La menor, estudiante de la Escuela República del Ecuador de Viña del Mar, fue la encargada de portar el balón oficial del encuentro, cumpliendo un rol simbólico pero altamente significativo en uno de los escenarios deportivos más importantes del planeta.
Su participación no pasó desapercibida.
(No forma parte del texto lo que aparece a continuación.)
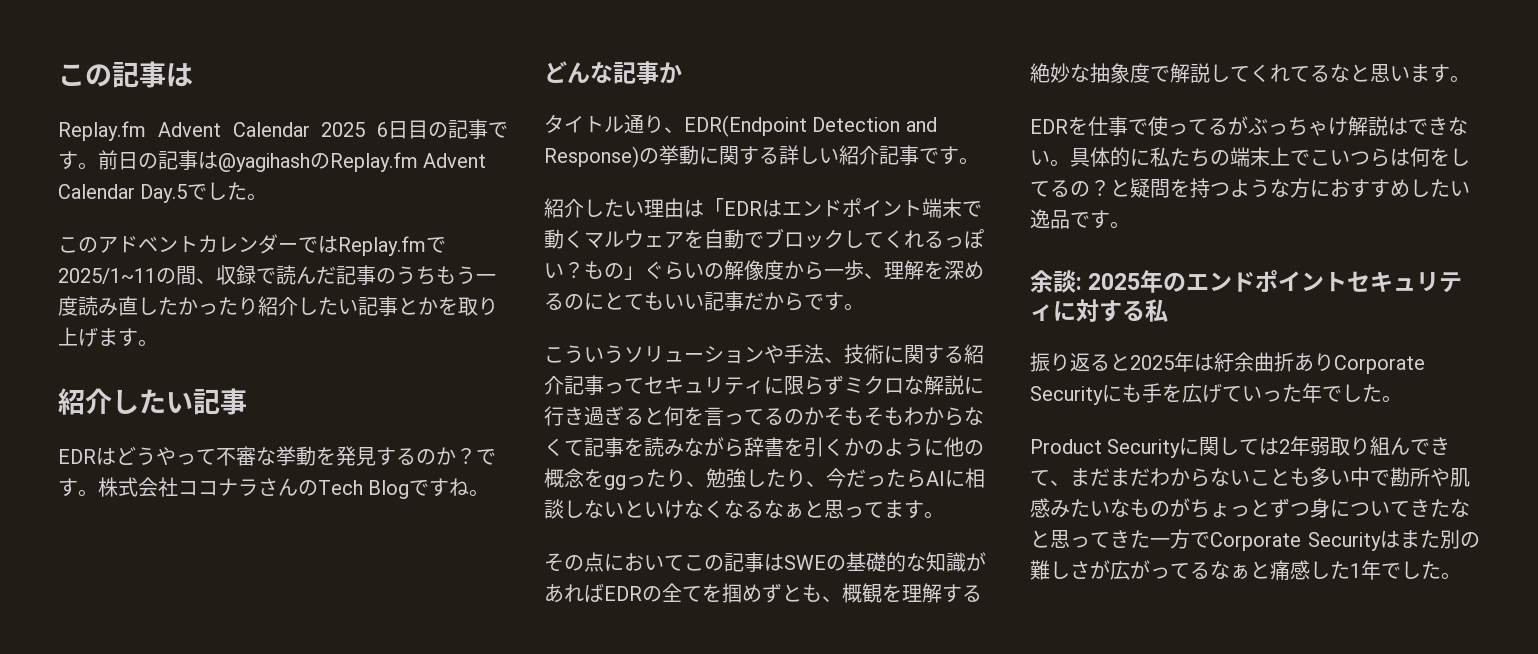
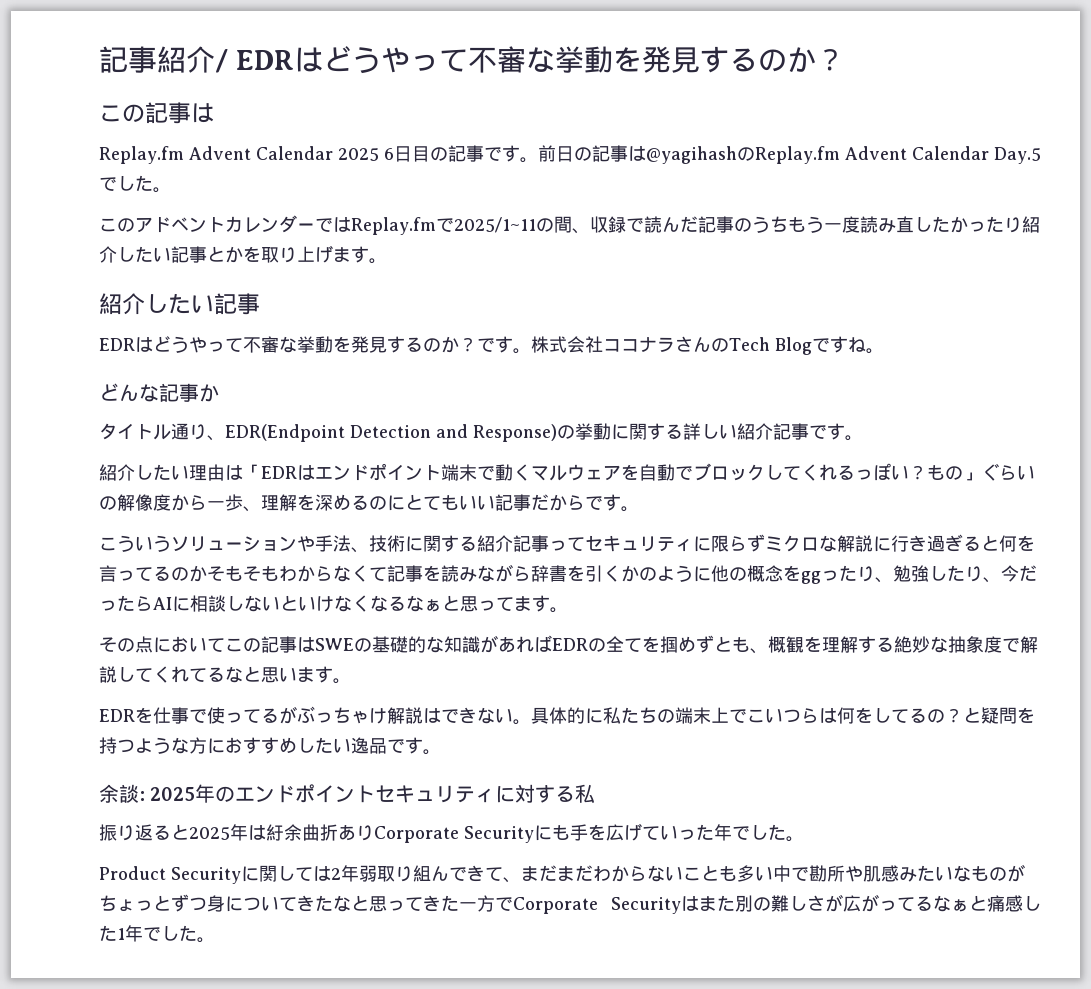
+ 記事紹介/ EDRはどうやって不審な挙動を発見するのか？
Galia ingresó al campo junto al equipo arbitral liderado por Drew Fischer, con ambas selecciones formadas a su espalda, y luego saludó uno a uno a los futbolistas, incluyendo a estrellas como Kylian Mbappé, Ousmane Dembélé y Michael Olise.
Un sueño mundialista que emocionó a Chile
La experiencia de la niña chilena rápidamente se viralizó en redes sociales, especialmente tras la publicación de su colegio, donde destacaron el orgullo que representa para toda la comunidad educativa. “Una experiencia que nunca olvidará”, señalaron desde el establecimiento.
Este logro fue posible gracias a un concurso organizado por la Fundación Miradas Compartidas, instancia que le permitió vivir desde dentro un partido de Copa del Mundo, algo que pocos pueden experimentar a tan corta edad.
Incluso la alcaldesa de Viña del Mar, Macarena Ripamonti, reaccionó al momento con un breve pero significativo mensaje: “Un orgullo. Hermosa”, reflejando el impacto que generó la participación de Galia, en una jornada que además estuvo marcada por retrasos debido a las condiciones climáticas.